→ The data:

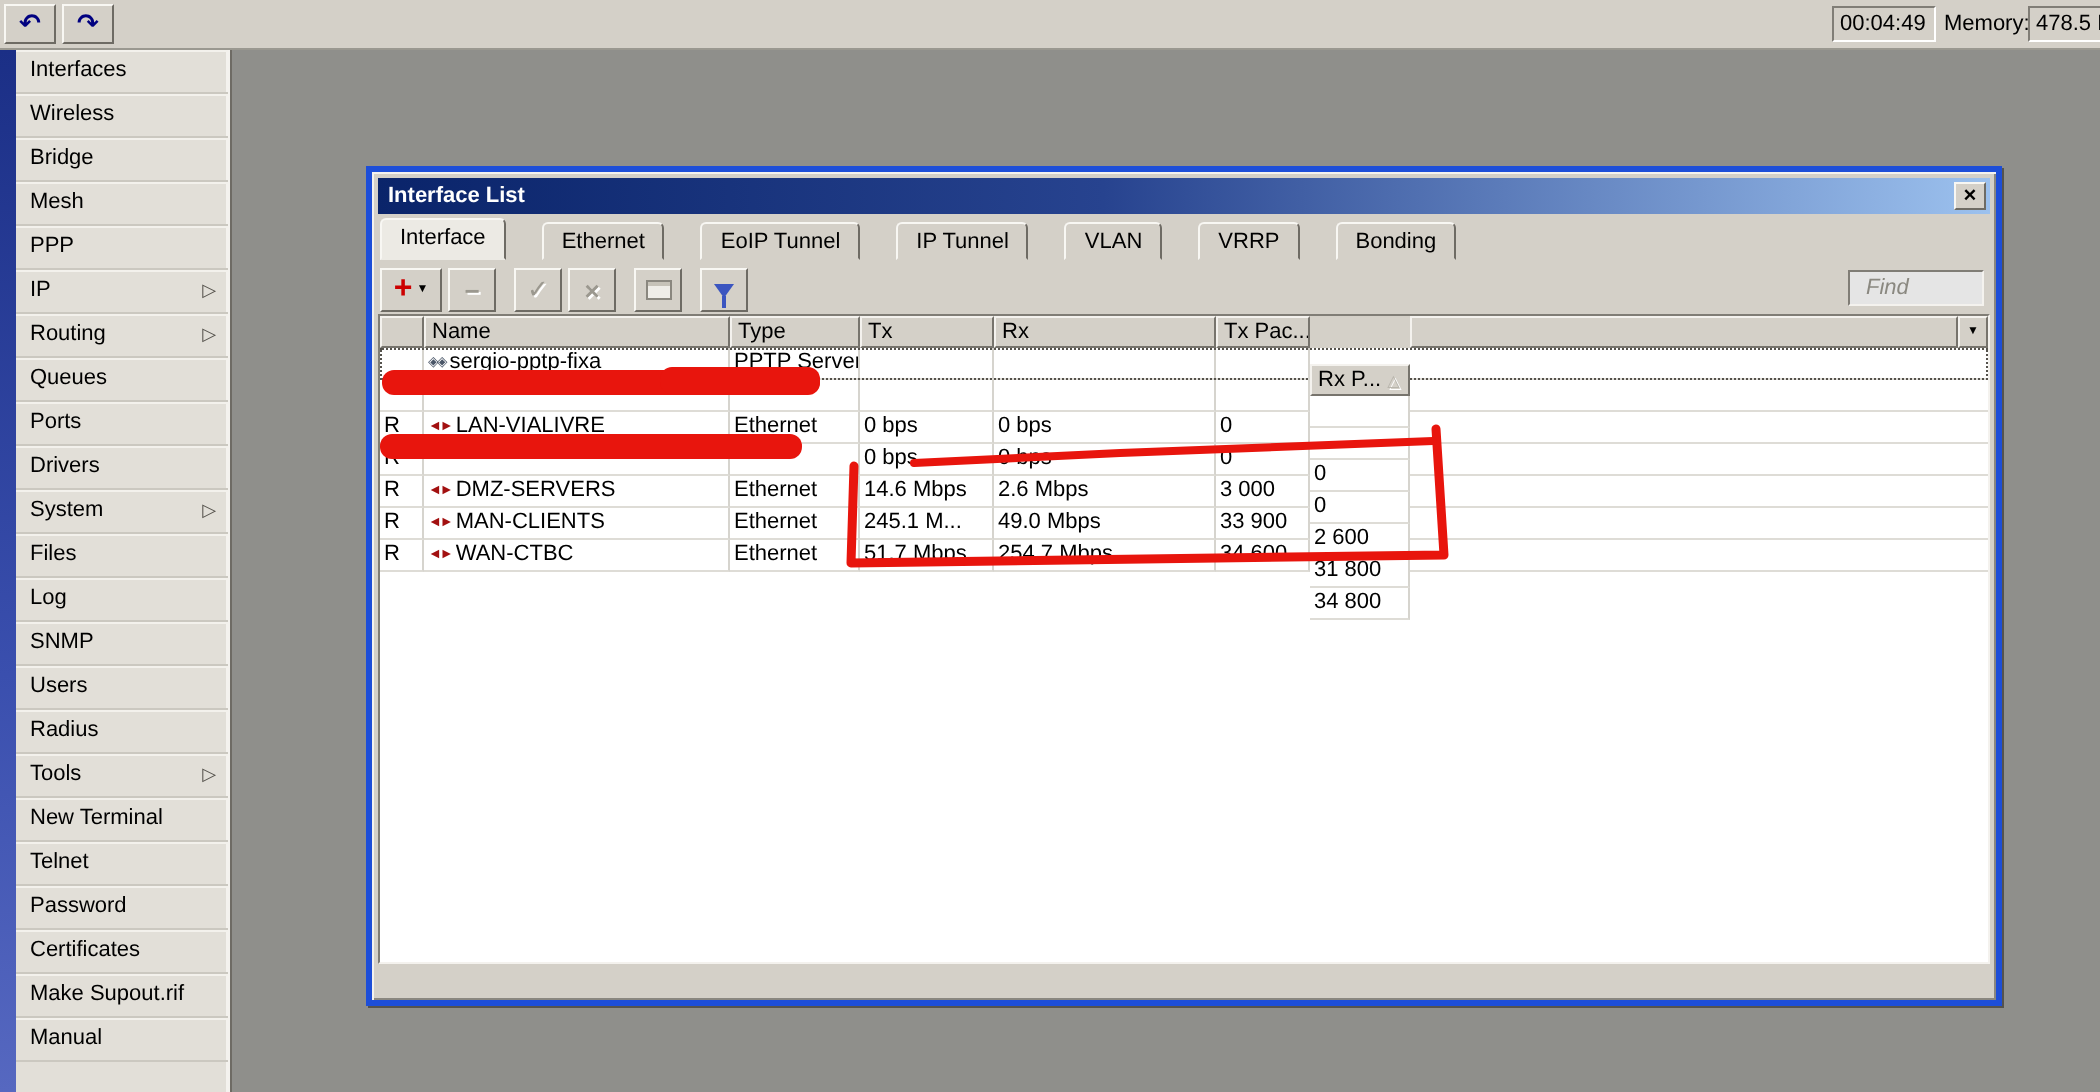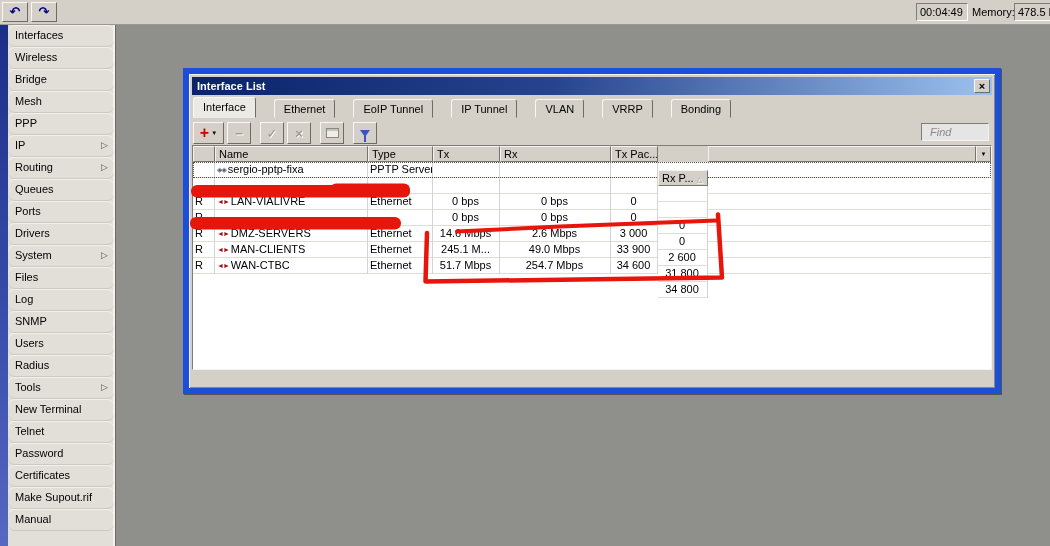--- a/index.html
+++ b/index.html
@@ -17,26 +17,26 @@
                border-color:#807d76 #ffffff #ffffff #807d76; padding:2px 3px 0 3px; white-space:nowrap; }
   .tb-label { position:absolute; top:6px; }
 
   
   .sidebar { position:absolute; left:0; top:25px; width:116px; height:521px; background:#e2dfd8;
              border-right:1px solid #6e6b64; box-shadow:inset -2px 0 0 #f4f2ee; }
   .sb-strip { position:absolute; left:0; top:0; width:8px; height:521px;
               background:linear-gradient(180deg,#1b2f86 0%,#3a4fae 60%,#5668c0 100%); }
   .sb-list { position:absolute; left:8px; top:0; width:106px; }
   .sb-item { height:22px; line-height:21px; padding-left:7px; position:relative;
-             border-bottom:1px solid #cbc8c0; box-shadow:inset 0 1px 0 #f3f1ec; cursor:pointer;border-radius:7px; }
+             border-bottom:1px solid #cbc8c0; box-shadow:inset 0 1px 0 #f3f1ec; cursor:pointer; }
   .sb-arrow { position:absolute; right:6px; top:0; color:#55524c; font-size:9px; }
 
   
-  .win { position:absolute; left:183px; top:68px; width:818px; height:326px; background:#d4d0c8;
-         border:6px solid #1d4ed8; box-shadow:inset 1px 1px 0 #f4f2ee, inset -1px -1px 0 #8a8780, 1px 1px 0 #55534e; }
+  .win { position:absolute; left:183px; top:83px; width:818px; height:420px; background:#d4d0c8;
+         border:3px solid #1d4ed8; box-shadow:inset 1px 1px 0 #f4f2ee, inset -1px -1px 0 #8a8780, 1px 1px 0 #55534e; }
   .titlebar { position:absolute; left:3px; top:3px; right:3px; height:18px;
               background:linear-gradient(90deg,#0a246a 0%,#27438f 45%,#9cc1ee 100%);
               color:#fff; font-weight:bold; line-height:18px; padding-left:5px; }
   .close-btn { position:absolute; right:2px; top:2px; width:16px; height:14px; background:#d4d0c8;
                border:1px solid; border-color:#f8f7f3 #6e6b64 #6e6b64 #f8f7f3;
                color:#000; font-weight:bold; font-size:11px; line-height:12px; text-align:center; cursor:pointer; }
   
   .tabbar { position:absolute; left:4px; top:23px; right:4px; height:21px; display:flex; align-items:flex-end;gap:17px; }
   .tab { height:19px; line-height:18px; padding:0 9px; background:#d4d0c8; margin-right:1px;
          border:1px solid; border-color:#f8f7f3 #6e6b64 #d4d0c8 #f8f7f3; border-radius:3px 3px 0 0; cursor:pointer; }
@@ -67,21 +67,21 @@
   .hcell { height:16px; background:#d4d0c8; border:1px solid; border-color:#f4f2ee #77746d #77746d #f4f2ee;
            padding:1px 0 0 3px; white-space:nowrap; overflow:hidden; cursor:pointer; position:relative; }
   .sort-glyph { color:#b8b5ac; font-size:8px; margin-left:3px; text-shadow:1px 1px 0 #fff; }
   .hfill { flex:1; height:16px; background:#d4d0c8; border:1px solid; border-color:#f4f2ee #77746d #77746d #f4f2ee; }
   .hdrop { width:15px; height:16px; background:#d4d0c8; border:1px solid; border-color:#f4f2ee #77746d #77746d #f4f2ee;
            font-size:6px; text-align:center; line-height:14px; cursor:pointer; }
   .trow { display:flex; height:16px; background:#fff; cursor:default; }
   .trow.selected { outline:1px dotted #55524c; outline-offset:-1px; }
   .cell { height:16px; padding:1px 3px 0 2px; border-right:1px solid #d6d4ce; border-bottom:1px solid #dedcd6;
           white-space:nowrap; overflow:hidden; }
-  .cell.num { text-align:center; }
+  .cell.num { text-align:left; }
   .cfill { flex:1; border-bottom:1px solid #dedcd6; }
   .col0 { width:22px; } .col1 { width:153px; } .col2 { width:65px; } .col3 { width:67px; }
   .col4 { width:111px; } .col5 { width:47px; } .col6 { width:50px;margin-top:24px; }
   .if-icon { font-size:7px; letter-spacing:-1px; margin-right:2px; vertical-align:1px; }
   .if-icon.ethernet { color:#a21010; }
   .if-icon.pptp { color:#4a5668; }
 
   
   .statusbar { position:absolute; left:3px; bottom:3px; right:3px; height:15px; background:#d4d0c8;
                border:1px solid; border-color:#807d76 #f4f2ee #f4f2ee #807d76; padding:1px 0 0 4px; }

→ Work task: Stop after the line containing "position:absolute; right:6px; top:0;": copy the records exactly from the first line up to there, leaving pictures out.

→ Solution below:
--- a/index.html
+++ b/index.html
@@ -17,26 +17,26 @@
                border-color:#807d76 #ffffff #ffffff #807d76; padding:2px 3px 0 3px; white-space:nowrap; }
   .tb-label { position:absolute; top:6px; }
 
   
   .sidebar { position:absolute; left:0; top:25px; width:116px; height:521px; background:#e2dfd8;
              border-right:1px solid #6e6b64; box-shadow:inset -2px 0 0 #f4f2ee; }
   .sb-strip { position:absolute; left:0; top:0; width:8px; height:521px;
               background:linear-gradient(180deg,#1b2f86 0%,#3a4fae 60%,#5668c0 100%); }
   .sb-list { position:absolute; left:8px; top:0; width:106px; }
   .sb-item { height:22px; line-height:21px; padding-left:7px; position:relative;
-             border-bottom:1px solid #cbc8c0; box-shadow:inset 0 1px 0 #f3f1ec; cursor:pointer;border-radius:7px; }
+             border-bottom:1px solid #cbc8c0; box-shadow:inset 0 1px 0 #f3f1ec; cursor:pointer; }
   .sb-arrow { position:absolute; right:6px; top:0; color:#55524c; font-size:9px; }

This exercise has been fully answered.